Angeles City verschärft Maßnahmen gegen Betteln auf der Straße
In Angeles City hat die Stadtverwaltung eine Warnung an die Öffentlichkeit gerichtet: Das Geben von Almosen an Bettler auf der Straße ist gesetzlich verboten. Hintergrund dieser Warnung ist die jüngste Durchführung des zweiten zwischenbehördlichen Koordinierungstreffens, das die sogenannten „Reachout“-Einsätze der Stadt verstärken soll.
Im Rahmen der Anordnung von Bürgermeister Carmelo „Jon“ Lazatin II. soll die Kampagne gegen das Betteln intensiviert werden. Ziel ist es, die Koordination zwischen den Regierungsbehörden und den lokalen Barangays zu verbessern, um Programme zum Schutz von Kindern und anderen besonders schutzbedürftigen Gruppen effektiver umzusetzen. Der Barangay-Rat für den Schutz von Kindern (BCPC) spielt dabei eine zentrale Rolle bei der Durchführung regelmäßiger Hilfseinsätze.
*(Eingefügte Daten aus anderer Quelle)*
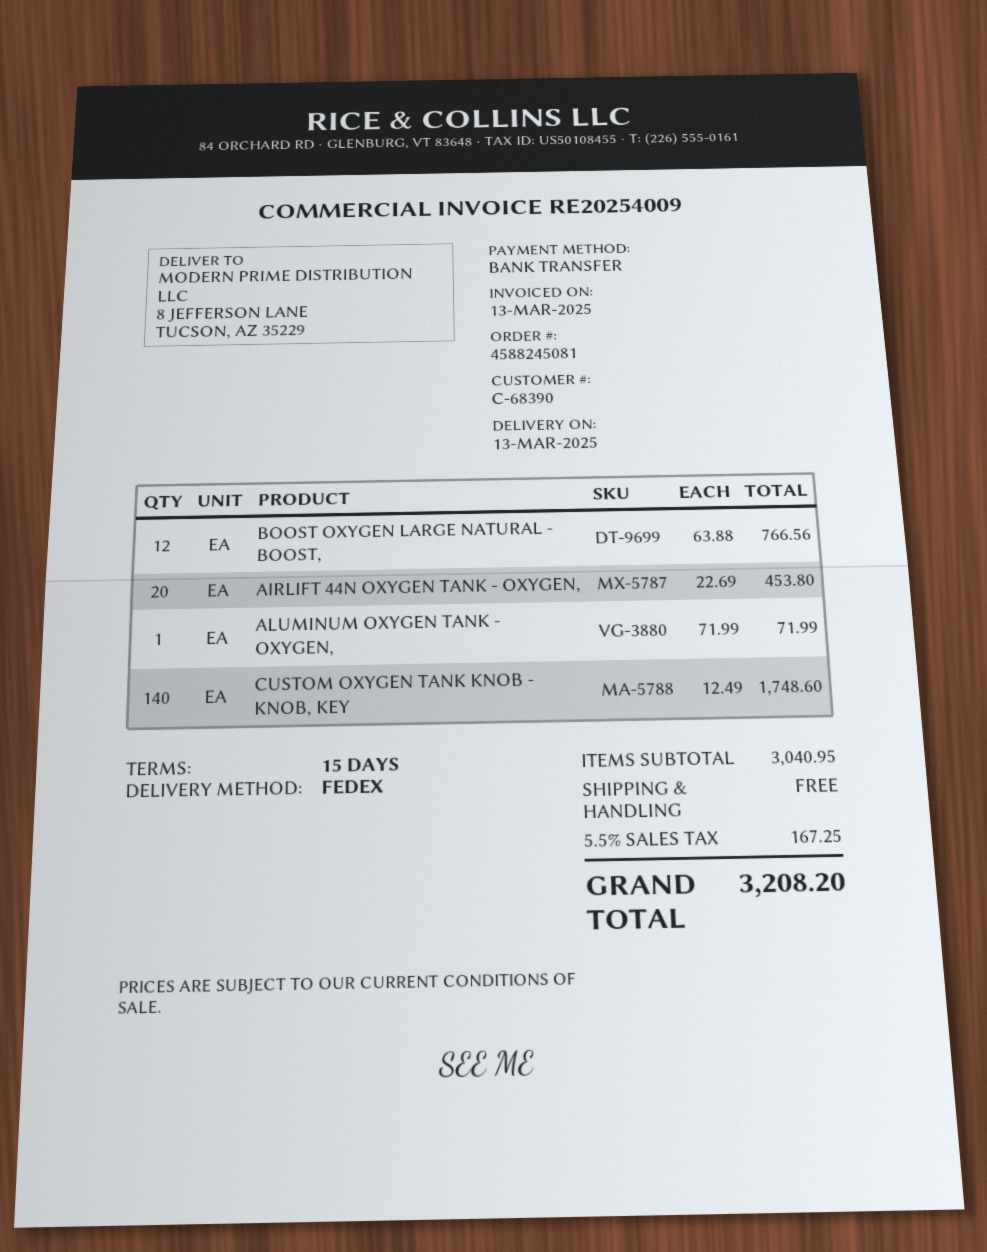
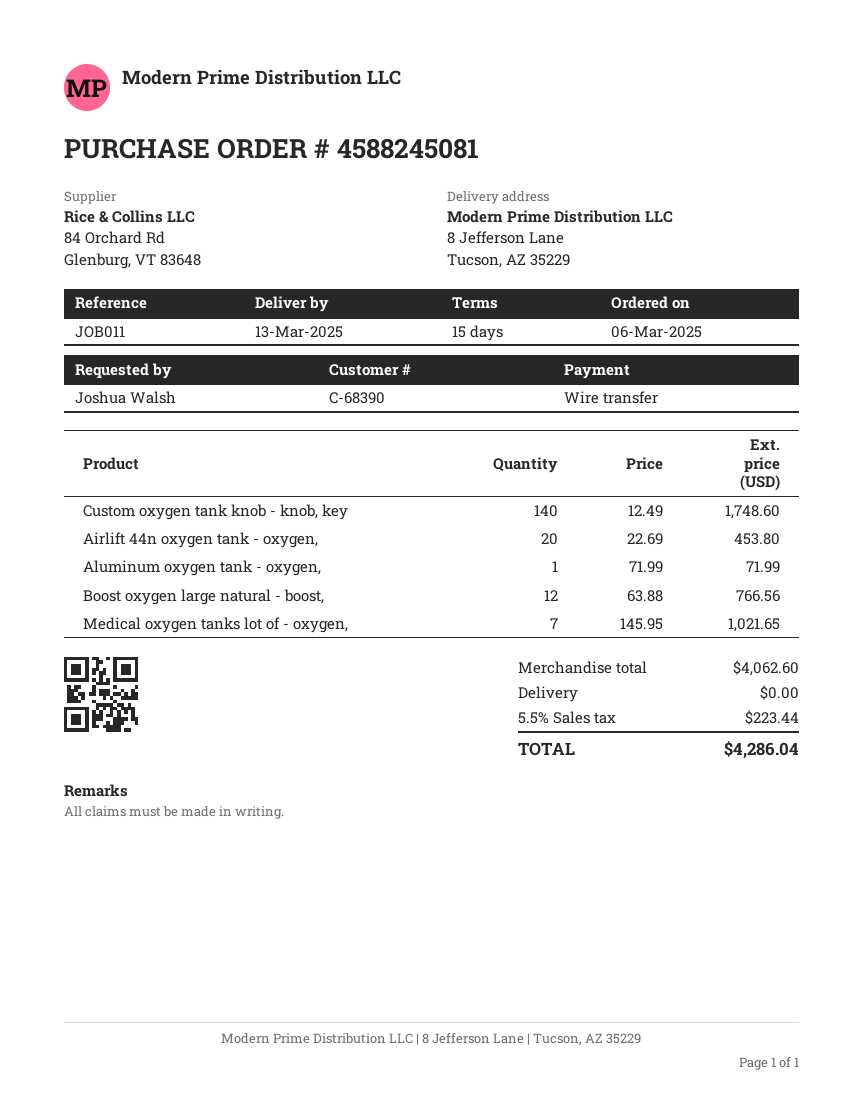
Medical oxygen tanks lot of - oxygen,: none -> 7 x 145.95 = 1021.65
subtotal: 3040.95 -> 4062.60
tax: 5.5% = 167.25 -> 5.5% = 223.44
total: 3208.20 -> 4286.04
Das Präsidialdekret Nr. 1563, das Anti-Mendicancy Law von 1978, sieht Strafen für das Betteln vor. Laut der Stadtverwaltung kann das Geben von Almosen das Betteln auf der Straße fördern und Risiken wie Menschenhandel sowie die Ausbeutung von Kindern erhöhen. Das Programm soll sicherstellen, dass Kinder und Erwachsene, die auf der Straße angetroffen werden, durch Überweisungen an die zuständigen Behörden angemessene Interventionen, soziale Dienste und Fallmanagement erhalten.
An dem Treffen nahmen Vertreter verschiedener Stellen teil, darunter das Büro für Tourismus und Besucherengagement (ACTIVE), das CSWDO, die Abteilung für den Schutz von Frauen und Kindern der philippinischen Nationalpolizei (PNP-WCPD) sowie der städtische Rat zur Bekämpfung von Drogenmissbrauch (ACADAC). Zudem waren führende Vertreter der Barangays Pampang, Balibago, Amsic, Cutcut, Sto. Rosario, Malabanias und Anunas anwesend.